Fue una decisión rápida, comprar un tiquete con los pocos ahorros que quedaban y de nuevo comenzar una nueva aventura, esta vez por un tiempo limitado, para cuando llegara el invierno debería estar en casa o quizás en otro lado.

Pero un momento histórico estaba por ocurrir en el planeta y coincidió con este viaje. ¿Qué sería de mi vida si me hubiera quedado en mi país? ¿Dónde estaría hoy? Es algo que nunca sabré, pero que inútilmente pienso a veces con nostalgia.

Las cosas no salieron mal, pero no salieron como esperaba ni en el tiempo que esperaba.

¿Malas decisiones?

Apaciguadas las aguas de una pandemia, con una visa a punto de vencer, una extensión no respondida y un objetivo sin cumplir, todo ello provoca una oleada de dudas.

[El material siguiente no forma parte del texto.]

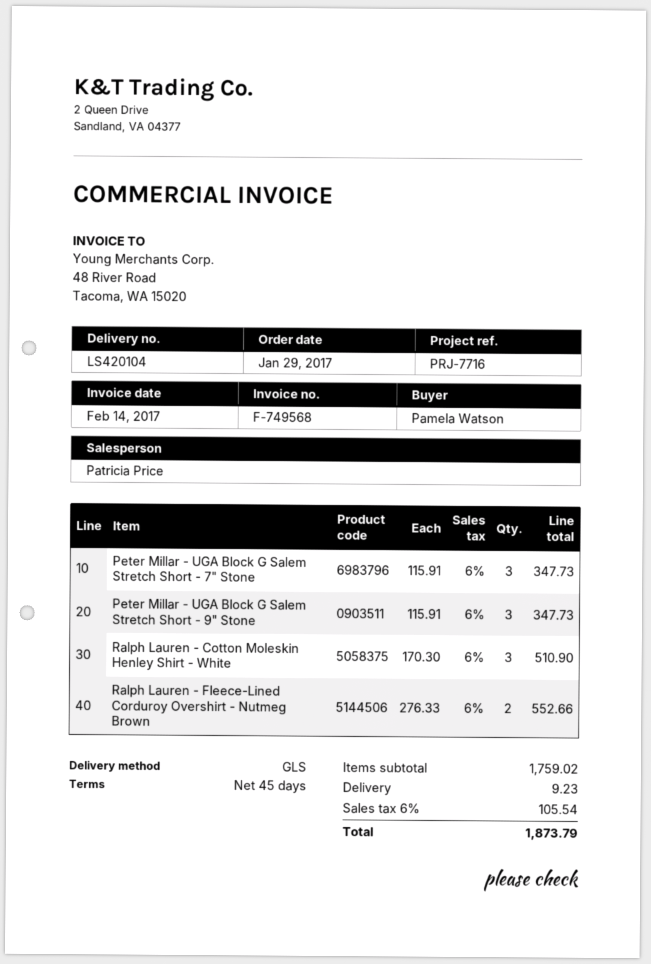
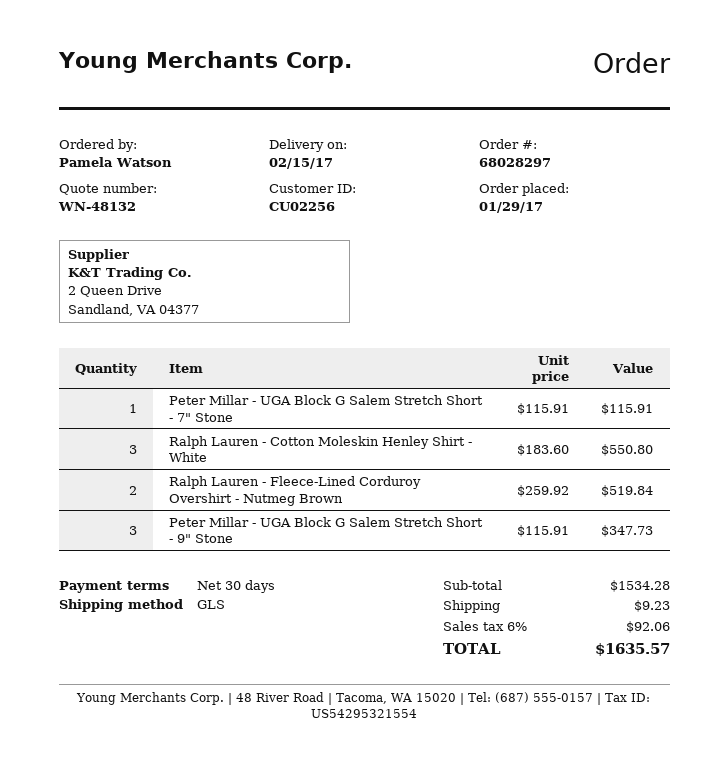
payment terms: 45 days -> 30 days
Peter Millar - UGA Block G Salem Stretch Short - 7" Stone: 3 x 115.91 = 347.73 -> 1 x 115.91 = 115.91
Ralph Lauren - Cotton Moleskin Henley Shirt - White: 3 x 170.30 = 510.90 -> 3 x 183.60 = 550.80
Ralph Lauren - Fleece-Lined Corduroy Overshirt - Nutmeg Brown: 2 x 276.33 = 552.66 -> 2 x 259.92 = 519.84
subtotal: 1759.02 -> 1534.28
tax: 6% = 105.54 -> 6% = 92.06
total: 1873.79 -> 1635.57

¿Qué hacer? ¿Irme con las manos vacías? ¿Quedarme y cumplir el objetivo?

La mentalidad al momento de migrar es muy importante; debes tener la convicción de que ese lugar será tu hogar, al menos por un tiempo. Debes hacer todo lo posible para convertir ese lugar en tu hogar y permitirte ver lo positivo, aunque cueste, porque siempre hay algo. De lo contrario, tu estancia se hará mucho más difícil.

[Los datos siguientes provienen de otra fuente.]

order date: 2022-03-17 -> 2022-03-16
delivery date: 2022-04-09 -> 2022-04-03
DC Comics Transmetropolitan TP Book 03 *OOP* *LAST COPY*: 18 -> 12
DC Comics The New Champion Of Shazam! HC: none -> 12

Sin embargo, debo agradecer a mi mirada crítica que, aunque me ha causado muchos conflictos internos y algunos externos, me ha ayudado a no romantizar un sistema que no funciona.

La cruda realidad

Decidí quedarme en un lugar poco amigable con sus inmigrantes, al menos con un grupo de ellos. Me contagié de la mentalidad del inmigrante que piensa que no tiene derechos porque parecen ser secretos. Me he dejado llevar por el miedo de “no poder salir” y he sentido que valgo menos por no tener un documento. A esto yo lo llamo perder la confianza en la vida.

He vivido en mi propia piel lo que millones de personas viven día a día lejos de sus hogares. He convivido de cerca con personas que han dejado su lugar de origen porque una vida digna allí ya no era posible, personas que han dejado todo o les han quitado todo cuanto tenían, personas que han tenido que decidir entre vivir o morir.

Llegué en condiciones privilegiadas. Crucé la frontera en un avión; nadie me quitó mis pertenencias para poder entrar al país, no me pusieron un grillete como si fuera una delincuente, y nadie me discrimina por mi color de piel, mi forma de vestir o mi cultura.

Muchas de estas personas están a gusto y conformes con un lugar tranquilo donde dormir y un trabajo que pueda pagar su comida y sus cuentas. Los comprendo profundamente.

Quizás por la fortuna que tuve al recibir una educación, no me conformo con lo poco que a simple vista me puede ofrecer un país. Tengo la capacidad de indagar e investigar para conseguir una vida mejor.

Pero incluso con todos esos privilegios, me dejé contagiar por el pensamiento colectivo del inmigrante indocumentado que siente que vive tranquilo, pero siempre a la sombra de un sistema.

Migrar parte IV: próxima parada

Existen quienes encuentran su lugar en el mundo, así como quienes se casan con su primer amor.

Hay quienes se resignan a quedarse con su primer amor, incluso cuando ya no hay amor.

Yo, al parecer, no soy una de esas. La vida continúa empujándome a seguir buscando.

Me justifico a mí misma diciendo que los años me han vuelto temerosa y precavida, pero tengo la leve sospecha de que lo realmente necesito es recuperar la confianza en la vida.